В конечном счете, отрицание государственной и всякой вообще функциональной связанности человека сводится к отрицанию того, что так почитается на Западе: морального долженствования, вообще долга . Русский человек, если творит добро, то не по долгу, а по любви, и вообще делать, творить, работать он хочет — как совершенно правильно заметил и Легра — только если труд ему по сердцу, а не в силу того, что он должен, обязан, хотя бы это долженствование ему предписывала собственная выгода или практическая необходимость. Конечно, это нередко приводит к пассивности, легко переходящей в простую лень, а ленивым бывает и моральное чувство; однако Гончаров не совсем неправ, когда, восхваляя Штольца, наделенного немецкой фамилией, да еще и намекающей на нравственную гордыню), он тайно предпочитает ему Обломова. В отрицании долга, в выведении всей морали из любви и в предпочтении этой морали праву заключается также и вера в положительное, действенное добро, тогда как юридическая мораль приводит к системе запрещений, к пониманию добра как простого воздержания от зла или как внешнего, иссушающего сердце исполнения закона.

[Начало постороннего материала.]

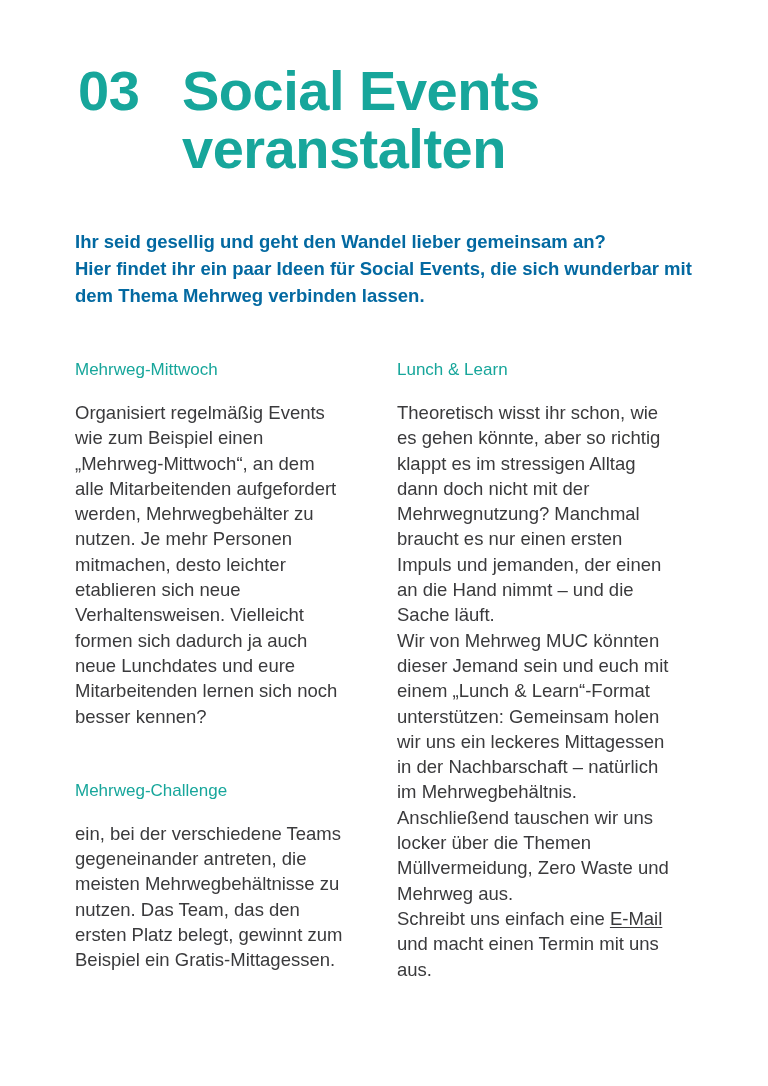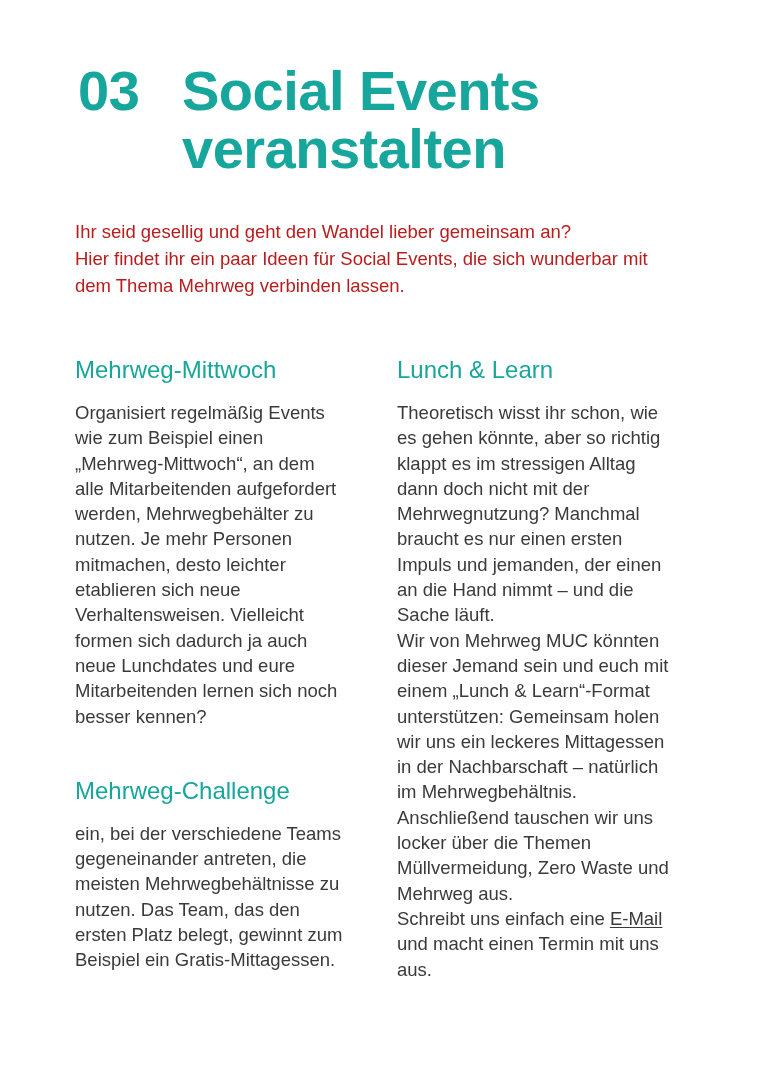--- a/index.html
+++ b/index.html
@@ -38,26 +38,26 @@
     min-width: 104px;
   }
   .title-line-2 {
     padding-left: 104px;
   }
 
   
   .intro {
     position: absolute;
     left: 75px;
-    top: 218px;
+    top: 228px;
     width: 625px;
-    color: #b91c1c;
+    color: #0369a1;
     font-size: 18.5px;
     line-height: 27px;
-    font-weight: 400;
+    font-weight: 700;
   }
   .intro-line { display: block; white-space: nowrap; }
 
   
   .columns {
     position: absolute;
     left: 0;
     top: 356px;
     width: 768px;
   }
@@ -66,21 +66,21 @@
     top: 0;
   }
   .col-left  { left: 75px;  width: 300px; }
   .col-right { left: 397px; width: 300px; }
 
   .section { margin-bottom: 0; }
   .section + .section { margin-top: 48px; }
 
   .section-heading {
     color: #17a69b;
-    font-size: 24px;
+    font-size: 17px;
     line-height: 28px;
     font-weight: 400;
     margin: 0 0 16px 0;
     white-space: nowrap;
   }
   .section-body {
     color: #3a3a3c;
     font-size: 18.5px;
     line-height: 25.3px;
     font-weight: 400;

Первенство личных отношений в русской его форме, отрицательная сторона которого выражается специфически русским понятием кумовства, ничего не имеет общего с персонализмом английского типа. Личность у нас оставалась недоочерченной, недовыделенной из семьи и общины, а потому и недостаточно защищенной от них, недостаточно утвержденной в своем личном праве. Нельзя, однако, смешивать этого положения вещей ни со слабостью самой личности, ни с отсутствием знания о ней и о ее силе. Русское чувство личности бывает очень острым, но оно питается не столько сознанием своей личности, сколько непосредственной интуицией личности чужой. Русский человек нередко бывает вправе сказать о себе, что его интересует не столько достоинство его личности, сколько выпуклость, прелесть или странность личности другого. Оттого русский роман ищет не типического, а индивидуального, но личности автора предпочитает личность героя; оттого в русской жизни так редки были случаи, когда человек решался напрямик собою вытеснить, собою зачеркнуть другого; оттого Россия сравнительно так мало страдала от обезличивающего индивидуализма — послереволюционного западного бедствия. И точно так же женщина у нас не потому уважалась, что сумела, как в англосаксонских странах, по-мужски отстоять себя, а потому, что мужчина не сумел ее обезличить, не научившись разделять того, что ему в ней нравилось, как в женщине, от того, что привлекало в ней, как в человеке.
С этой слабостью не самосознания, а самоутверждения, связана другая, нередко отмечавшаяся особенность русского человека: слабое чувство собственности. В частном разговоре немец, живший в России до 1914 года, долго хвалил русских, но затем прибавил, что они, к сожалению, «diebisch angelegt», склонны к воровству. Почти такое же мнение высказал было и Легра, но сразу же добавил, что склонности к захватыванию чужого добра соответствует готовность расстаться со своим добром: русский человек отдает свое так же легко, как берет чужое. Не всегда отличая свое от чужого, он тем более не будет склонен отличать собственность от владения. Смешение это, несомненно, пронизало весь русский быт, столь противоречащий твердым определениям римского права, ставшим как бы второй натурой западного человека, особенно человека латинской цивилизации. Как правило, мелкий должок не слишком тревожит русскую совесть, но зато и сам, давая в долг, русский человек зачастую просто дает, а не ссужает, — недаром этот глагол реже употребляется у нас, чем preter, leihen, to lend и другие западные его синонимы. Порой представляется даже, что русское моральное сознание оценивает все имущественные отношения с точки зрения не вещной, а личной, принимает во внимание не убыток, а ущерб, оправдывает вора по бедности (или даже по богатству того, кого он ограбил), что с великим негодованием отмечает в своих записях Ген и что, конечно, не лишено опасности, и уж во всяком случае находится в резком противоречии с логикой римского, да и всякого вообще права.